In a recent article in the Chronicle of Higher Education (1), Prof. David Hoekema considers how virtue is taught on college campuses. He suggests that the “unacknowledged” ethicists on campuses fall generally into three categories: professors (of all disciplines, by virtue of the examples they set in the way they teach and administer their courses and live their lives), student-life staff (as they help students discern their own intentions and values), and student leaders (who by their community endeavors and accomplishments serve as peer-to-peer moral exemplars).
As an “acknowledged” ethicist at a medical school, I am drawn to Prof. Hoekema’s discussion and its concrete engagement of the means by which academic communities may attempt to encourage moral growth and virtuous practice among adult learners. And as a physician-ethicist involved in the professional development of future physicians, I am particularly interested in the potential for ethics education and training to translate into ethical practice in a profession that is all about making decisions that are, at their root, moral. In medicine, this combination of morality and decision making invites a close consideration not only of virtue in general but of a particular virtue – that of practical wisdom.
Physicians are trained to solve medical problems, and these problems are often highly demanding due to the complex manifestations of disease and the multiplicity of diagnostic and therapeutic alternatives. Moreover, the presentation of disease as an experience of illness means that patients present themselves to physicians through multiple dimensions of human experience (biological, psychological, social, spiritual), and the unfolding of illness in real time means that decisions must often be made amidst uncertainty – either due to incomplete information or the unclear wishes of patients or their surrogates. These demands reflect the need for practical wisdom.

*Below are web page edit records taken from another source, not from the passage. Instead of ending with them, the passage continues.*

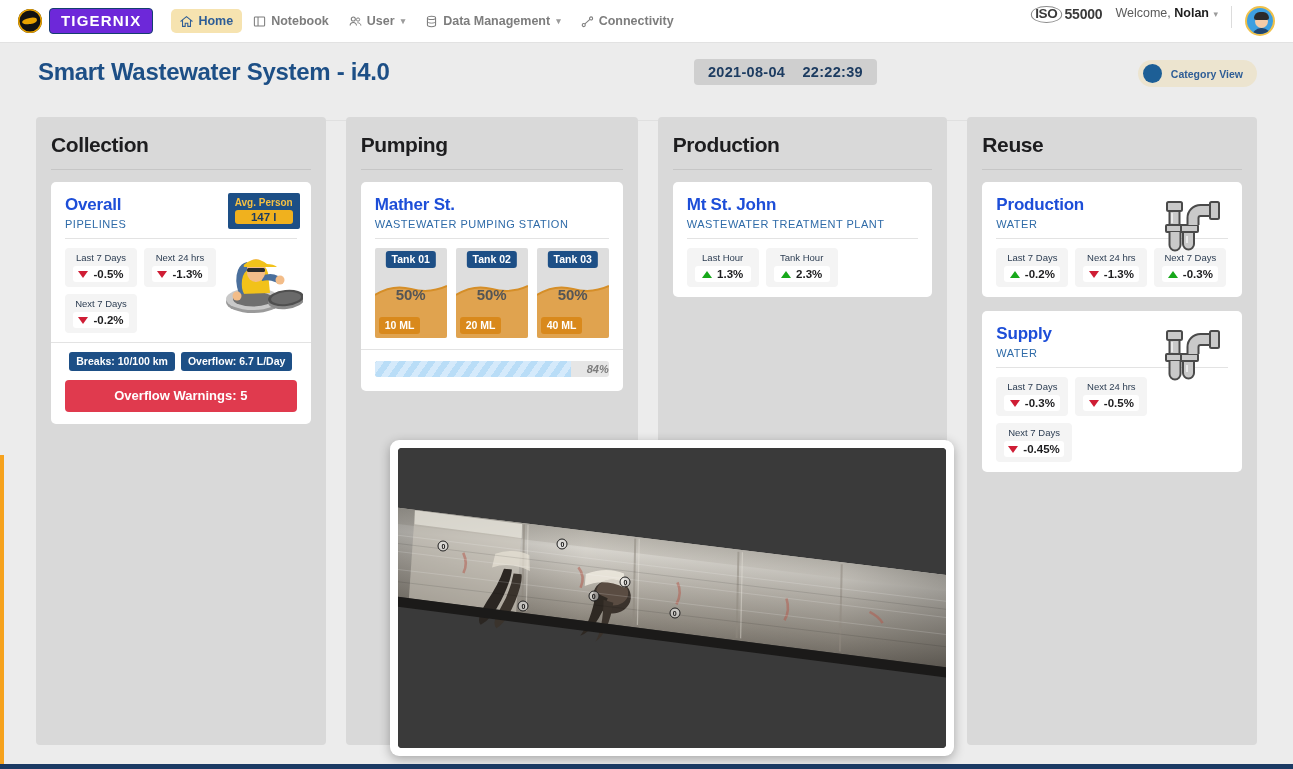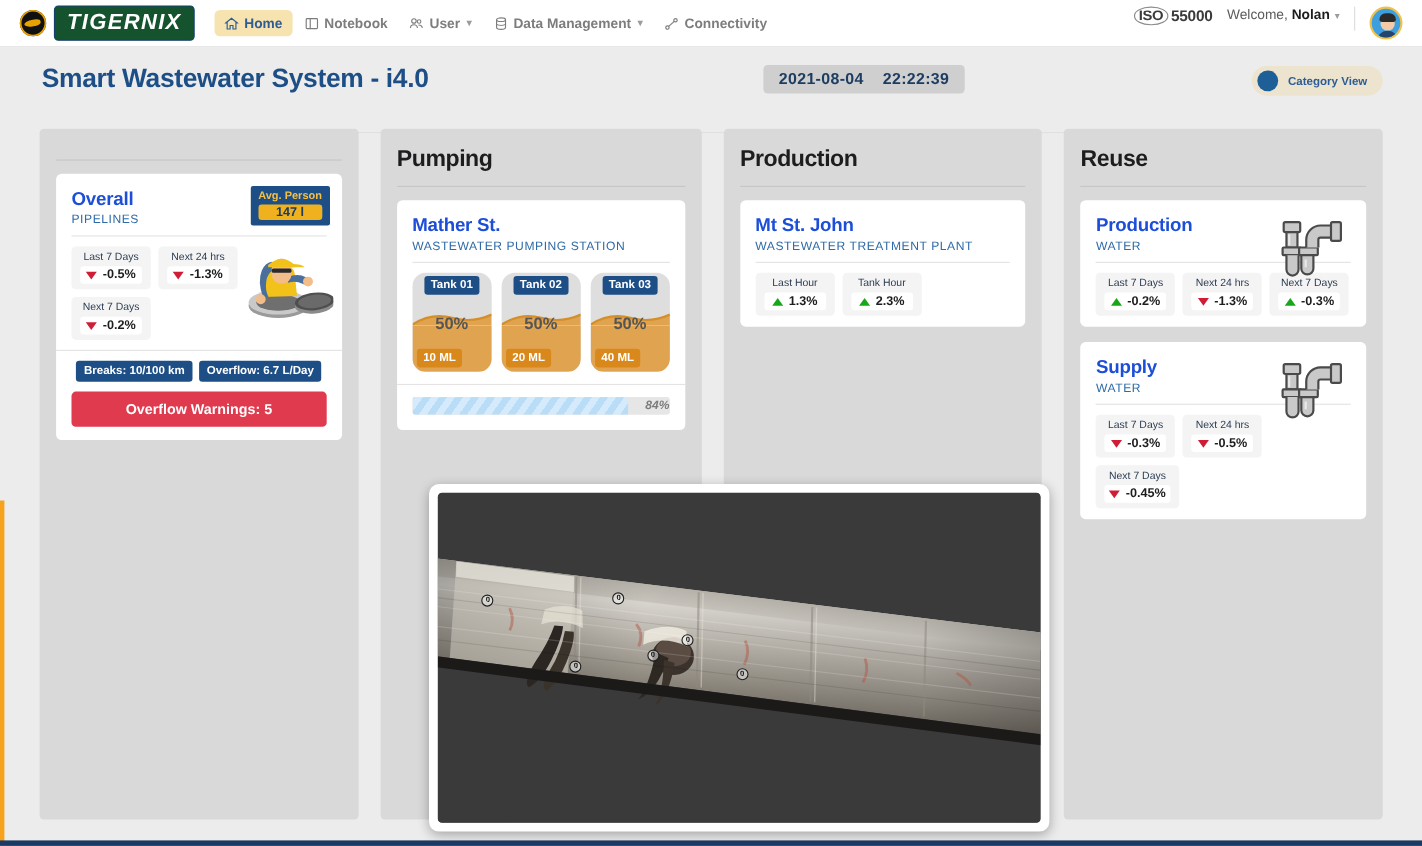--- a/index.html
+++ b/index.html
@@ -40,10 +40,9 @@
     background: #e8a200; transform: rotate(-8deg);
   }
   .brand-word {
-    background: #14532d; color: #fff; font-weight: bold; font-size: 20px;
+    background: #6d28d9; color: #fff; font-weight: bold; font-size: 15px;
     letter-spacing: 1.2px; padding: 3px 11px 4px; border-radius: 4px;
     border: 1px solid #14406f;
-    font-style: italic;
   }
 
   #navlinks { display: flex; align-items: center; gap: 2px; margin-left: 18px; }

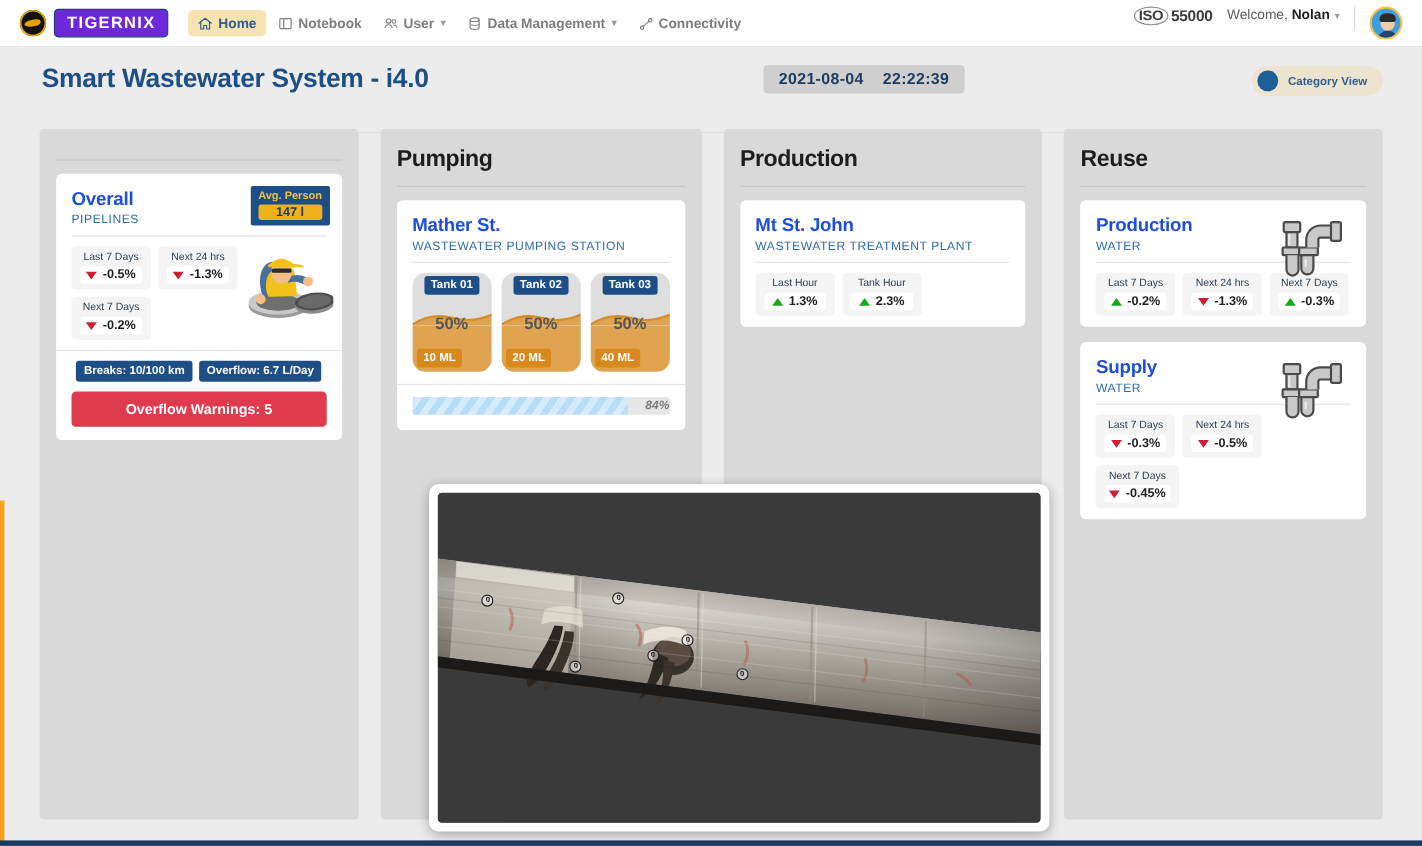--- a/index.html
+++ b/index.html
@@ -322,6 +322,7 @@
 
 <div id="columns">
     <div class="panel">
+      <div class="panel-title">Collection</div>
       <div class="panel-rule"></div>
       <div class="card">
         <div class="card-title">Overall</div>

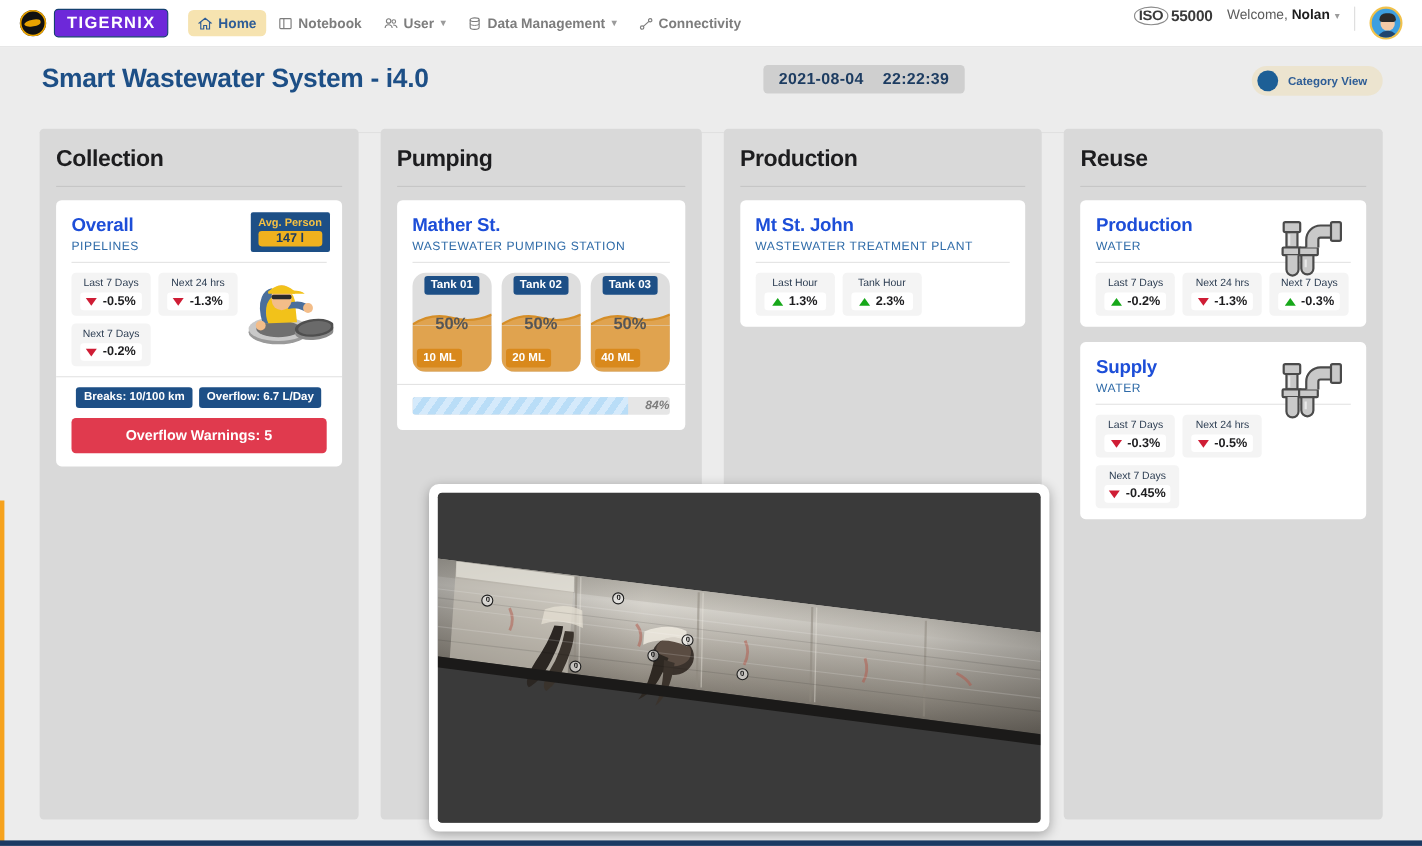--- a/index.html
+++ b/index.html
@@ -172,7 +172,7 @@
 
   
   .tanks { display: flex; gap: 9px; justify-content: space-between; }
-  .tank { position: relative; width: 74px; height: 90px; background: #dedede; border-radius: 12px; overflow: hidden; }
+  .tank { position: relative; width: 74px; height: 90px; background: #dedede; border-radius: 2px; overflow: hidden; }
   .tank-name {
     position: absolute; left: 50%; transform: translateX(-50%); top: 3px; z-index: 3;
     background: #1d4f86; color: #fff; font-size: 10.5px; font-weight: bold;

What might practical wisdom in medicine look like? To approach this very large question, we do well to consider how practical wisdom has been understood in the past, especially by thinkers whose influence has been sufficiently potent to endure into our own time. Aristotle’s phronesis (2) and Thomas Aquinas’ prudentia (3) both serve as rich and related repositories from which to gain an understanding of what practical wisdom entails and how practical wisdom is inseparable from a larger framework of virtue and ethics (at least within Aristotelian and Thomistic traditions).
My reading of these historical resources leads me to conclude that the search for practical wisdom in medicine raises a number of basic questions. What are the worthwhile goals of medicine? What vision of human flourishing should inspire these goals? How does the empirical work of medicine (gathering and organization of facts) inform its ethical judgments? Which ethical frameworks have the capacity to support practical wisdom? How can we deliberate in medicine in such a way as to integrate goals, concrete circumstances, and moral virtues and principles – and make that integration transparent? And lastly, how can education and training in medical ethics enhance the motivation that learners need to have in order to make them act on (and not only think about) their ethical judgments?
I read Prof. Hoekema’s assessment of the ethical resources available on college campuses as evidence of his vision of a college campus as a community of moral agents who share a common moral space that has the potential to encourage moral growth among students. Such a vision should resonate with medical educators, especially given the particular practice (of medicine) that is the defining professional feature of their moral enterprise. Academic medical centers are communities of practice in a very special sense, and it is in the midst of these communities that practical wisdom can be learned, if novices are sufficiently guided and supported as they struggle, through success and failure, to gain something that comes only through experience. But experience alone is no guarantee, since the cultivation of practical wisdom requires an integration of multiple domains – clinical reasoning, ethical analysis, moral motivation, and professional identity – as well as dedicated effort by both institutions and educators. Creating training environments marked by such integration is an invitation for substantial and enduring engagement. I wonder what the prospects for such engagement in medical schools may be.
by Lauris Kaldjian, M.D., Ph.D., University of Iowa
References
1. Hoekema, David. The unacknowledged ethicists on campuses. Chronicle of Higher Education, January 24, 2010 (http://chronicle.com/article/The-Unacknowledged-Ethicists/63681/).
2. Aristotle. Nicomachean Ethics. Indianapolis: Bobbs-Merrill Educational Publishing; 1962.
3. Aquinas, Thomas. Summa Theologica: a concise translation. Westminster, MD: Christian Classics; 1989.